Core Insights - Cloud-based innovative pharmaceutical company, CloudTop New Horizon, has successfully enrolled its first patient in a global multi-center Phase I clinical trial for its universal on-demand tumor therapeutic vaccine EVM14 in the United States, following the approval of its Investigational New Drug (IND) application by the National Medical Products Administration of China [1][2] Group 1: Vaccine Development - EVM14 targets five tumor-associated antigens (TAA) and is intended for the treatment of various squamous cell carcinomas, including non-small cell lung squamous carcinoma and head and neck squamous cell carcinoma [2] - The vaccine is based on CloudTop's self-developed mRNA technology platform, addressing unmet medical needs in current squamous carcinoma treatments [2] Group 2: Clinical and Market Potential - EVM14 has shown the ability to induce immune memory in preclinical studies, potentially reducing tumor recurrence and offering patients the possibility of "long-term cancer-free survival" [2] - As a universal on-demand vaccine, EVM14 has advantages such as no need for HLA screening, on-demand supply, lower production costs, and applicability to multiple tumor types, indicating a broad application prospect in tumor treatment [2] Group 3: Future Developments - Besides EVM14, CloudTop has several other promising products, including the autologous CAR-T project EVM18, which is expected to initiate clinical trials by the end of the year, and the personalized tumor therapeutic vaccine EVM16, which has already started its first human clinical trial in China [2]
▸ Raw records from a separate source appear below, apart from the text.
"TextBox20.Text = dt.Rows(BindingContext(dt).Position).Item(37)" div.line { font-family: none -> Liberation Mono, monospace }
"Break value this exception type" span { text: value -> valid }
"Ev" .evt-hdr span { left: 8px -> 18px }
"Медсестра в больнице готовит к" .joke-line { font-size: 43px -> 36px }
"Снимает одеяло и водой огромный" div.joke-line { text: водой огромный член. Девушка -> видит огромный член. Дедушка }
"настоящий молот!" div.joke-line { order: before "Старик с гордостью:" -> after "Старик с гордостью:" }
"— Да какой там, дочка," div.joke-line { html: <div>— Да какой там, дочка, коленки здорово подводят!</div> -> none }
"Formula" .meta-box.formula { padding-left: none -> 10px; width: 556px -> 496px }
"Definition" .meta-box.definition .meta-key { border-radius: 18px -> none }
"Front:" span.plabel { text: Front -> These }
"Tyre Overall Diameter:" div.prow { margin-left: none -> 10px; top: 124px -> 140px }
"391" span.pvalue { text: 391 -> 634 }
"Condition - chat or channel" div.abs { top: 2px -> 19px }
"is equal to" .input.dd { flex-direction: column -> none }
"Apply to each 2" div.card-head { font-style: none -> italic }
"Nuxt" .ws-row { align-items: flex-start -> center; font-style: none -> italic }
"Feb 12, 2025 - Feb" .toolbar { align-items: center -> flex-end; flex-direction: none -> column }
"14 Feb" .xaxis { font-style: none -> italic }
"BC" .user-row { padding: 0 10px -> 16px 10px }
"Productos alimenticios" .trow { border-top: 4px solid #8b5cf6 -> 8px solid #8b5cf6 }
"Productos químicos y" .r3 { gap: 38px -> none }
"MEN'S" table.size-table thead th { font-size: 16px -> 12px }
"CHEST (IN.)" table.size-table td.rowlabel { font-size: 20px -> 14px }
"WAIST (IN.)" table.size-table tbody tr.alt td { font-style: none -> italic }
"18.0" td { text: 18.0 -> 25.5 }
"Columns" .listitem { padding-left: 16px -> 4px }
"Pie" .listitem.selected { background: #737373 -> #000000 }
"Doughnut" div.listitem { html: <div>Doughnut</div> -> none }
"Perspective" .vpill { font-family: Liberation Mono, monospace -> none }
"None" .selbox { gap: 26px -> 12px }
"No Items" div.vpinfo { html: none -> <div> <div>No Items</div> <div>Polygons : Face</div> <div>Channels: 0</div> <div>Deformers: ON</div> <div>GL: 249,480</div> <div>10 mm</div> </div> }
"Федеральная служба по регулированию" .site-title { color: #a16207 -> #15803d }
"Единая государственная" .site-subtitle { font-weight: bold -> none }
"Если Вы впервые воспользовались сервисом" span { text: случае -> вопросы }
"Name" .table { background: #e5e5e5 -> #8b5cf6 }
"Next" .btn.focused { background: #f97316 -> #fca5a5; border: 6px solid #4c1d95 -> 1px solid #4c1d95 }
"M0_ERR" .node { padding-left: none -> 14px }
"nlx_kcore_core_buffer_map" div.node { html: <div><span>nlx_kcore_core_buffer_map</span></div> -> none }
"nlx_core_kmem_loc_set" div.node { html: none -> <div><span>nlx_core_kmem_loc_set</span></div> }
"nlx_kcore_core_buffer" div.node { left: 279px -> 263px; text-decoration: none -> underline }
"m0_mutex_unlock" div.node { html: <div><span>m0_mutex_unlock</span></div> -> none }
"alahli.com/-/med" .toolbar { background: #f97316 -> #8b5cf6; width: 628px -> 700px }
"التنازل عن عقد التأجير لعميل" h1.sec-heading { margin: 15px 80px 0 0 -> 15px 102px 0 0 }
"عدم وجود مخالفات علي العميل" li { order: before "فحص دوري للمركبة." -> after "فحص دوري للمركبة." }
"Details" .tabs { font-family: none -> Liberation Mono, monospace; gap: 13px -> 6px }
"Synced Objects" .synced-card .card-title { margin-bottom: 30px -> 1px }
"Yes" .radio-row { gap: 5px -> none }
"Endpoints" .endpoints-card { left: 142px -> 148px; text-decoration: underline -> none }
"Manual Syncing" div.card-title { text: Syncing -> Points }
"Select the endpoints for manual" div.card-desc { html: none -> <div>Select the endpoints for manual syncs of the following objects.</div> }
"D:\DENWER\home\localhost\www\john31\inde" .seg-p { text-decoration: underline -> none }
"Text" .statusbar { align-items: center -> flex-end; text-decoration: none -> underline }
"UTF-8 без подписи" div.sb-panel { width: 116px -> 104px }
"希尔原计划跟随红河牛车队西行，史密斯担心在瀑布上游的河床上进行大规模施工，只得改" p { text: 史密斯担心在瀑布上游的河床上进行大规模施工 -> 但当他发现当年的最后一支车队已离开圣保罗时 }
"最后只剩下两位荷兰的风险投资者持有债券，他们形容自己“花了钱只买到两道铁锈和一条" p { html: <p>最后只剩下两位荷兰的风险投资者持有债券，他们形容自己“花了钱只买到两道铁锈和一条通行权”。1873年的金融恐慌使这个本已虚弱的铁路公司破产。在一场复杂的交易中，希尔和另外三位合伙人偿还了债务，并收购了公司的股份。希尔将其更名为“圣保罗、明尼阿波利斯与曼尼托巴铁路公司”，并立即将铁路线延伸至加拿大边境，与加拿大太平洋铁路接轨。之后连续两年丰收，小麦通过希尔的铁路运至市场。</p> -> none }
Core Insights - CloudTop New Horizon's EVM14 injection, a universal therapeutic vaccine for cancer, has successfully enrolled its first patient in a global multi-center Phase I clinical trial in the U.S. [1] - The vaccine received approval for its Investigational New Drug (IND) application from China's National Medical Products Administration, marking a significant milestone in synchronized clinical development between China and the U.S. [1] - EVM14 targets five tumor-associated antigens (TAA) and aims to treat various squamous cell carcinomas, addressing unmet medical needs in the current treatment landscape [1][2] Company Developments - EVM14 is based on CloudTop's self-developed mRNA technology platform and is designed to be a readily available treatment option without HLA screening, with lower production costs and applicability across multiple tumor types [1] - The vaccine has shown promising preclinical results, inducing dose-dependent antigen-specific immune responses and significantly inhibiting tumor growth in mouse models [2] - EVM14's ability to induce immune memory and reduce tumor recurrence positions it as a potential long-term solution for cancer patients [2] Industry Context - The mRNA sector is experiencing rapid growth, with significant investments and acquisitions by major pharmaceutical companies, indicating a competitive landscape [3] - The global mRNA tumor vaccine market is projected to reach $40.651 billion, with universal vaccines expected to have a higher penetration rate due to cost advantages [3] - CloudTop's EVM14 is leading in clinical development amidst fierce competition, with participation from top institutions in both China and the U.S. for the ongoing Phase I trial [3] Technological Advancements - CloudTop has established an integrated AI+mRNA platform that enhances mRNA expression levels and supports the entire vaccine development process from antigen design to large-scale production [4] - EVM14 is one of several promising projects in CloudTop's pipeline, which includes EVM18, a CAR-T project expected to start clinical trials by the end of the year, and EVM16, a personalized cancer vaccine that has already begun human trials in China [4]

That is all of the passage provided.